**Exercise brief**
Everything from the line containing "Metzeler Roadtec Scooter ( 120/70-12" through the final line of the entries below should be repeated exactly, and nothing else.

**Data for this task**

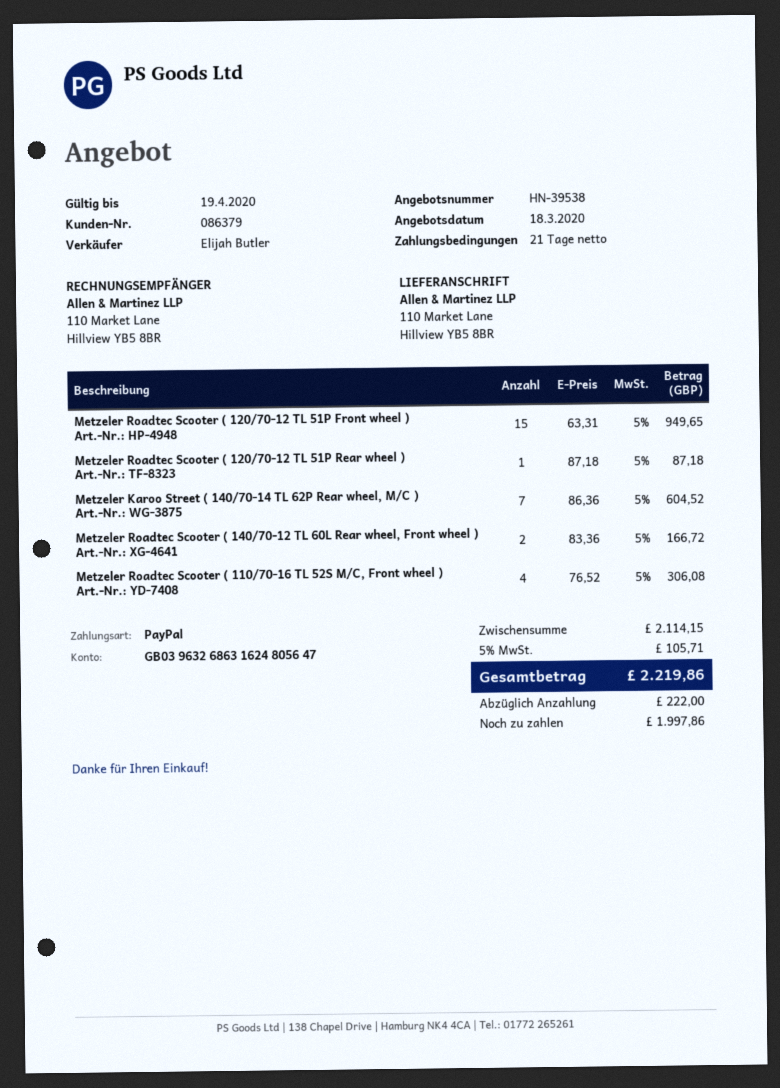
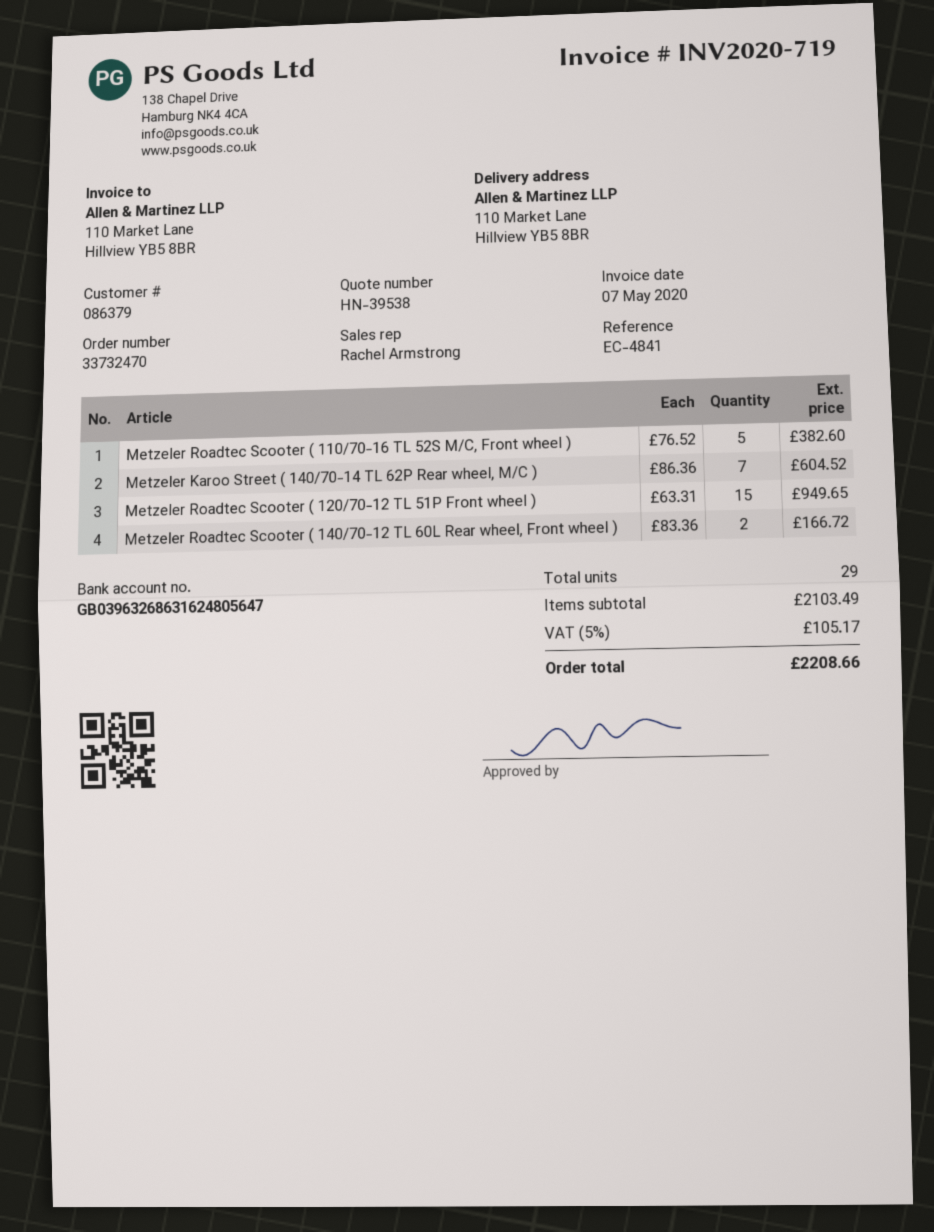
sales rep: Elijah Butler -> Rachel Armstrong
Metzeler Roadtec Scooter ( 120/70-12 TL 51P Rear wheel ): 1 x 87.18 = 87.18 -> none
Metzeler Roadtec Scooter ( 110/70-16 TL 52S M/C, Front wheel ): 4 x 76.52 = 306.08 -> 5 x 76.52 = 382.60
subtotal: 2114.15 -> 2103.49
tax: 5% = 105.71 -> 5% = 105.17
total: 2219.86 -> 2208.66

**Written reply**
Metzeler Roadtec Scooter ( 120/70-12 TL 51P Rear wheel ): 1 x 87.18 = 87.18 -> none
Metzeler Roadtec Scooter ( 110/70-16 TL 52S M/C, Front wheel ): 4 x 76.52 = 306.08 -> 5 x 76.52 = 382.60
subtotal: 2114.15 -> 2103.49
tax: 5% = 105.71 -> 5% = 105.17
total: 2219.86 -> 2208.66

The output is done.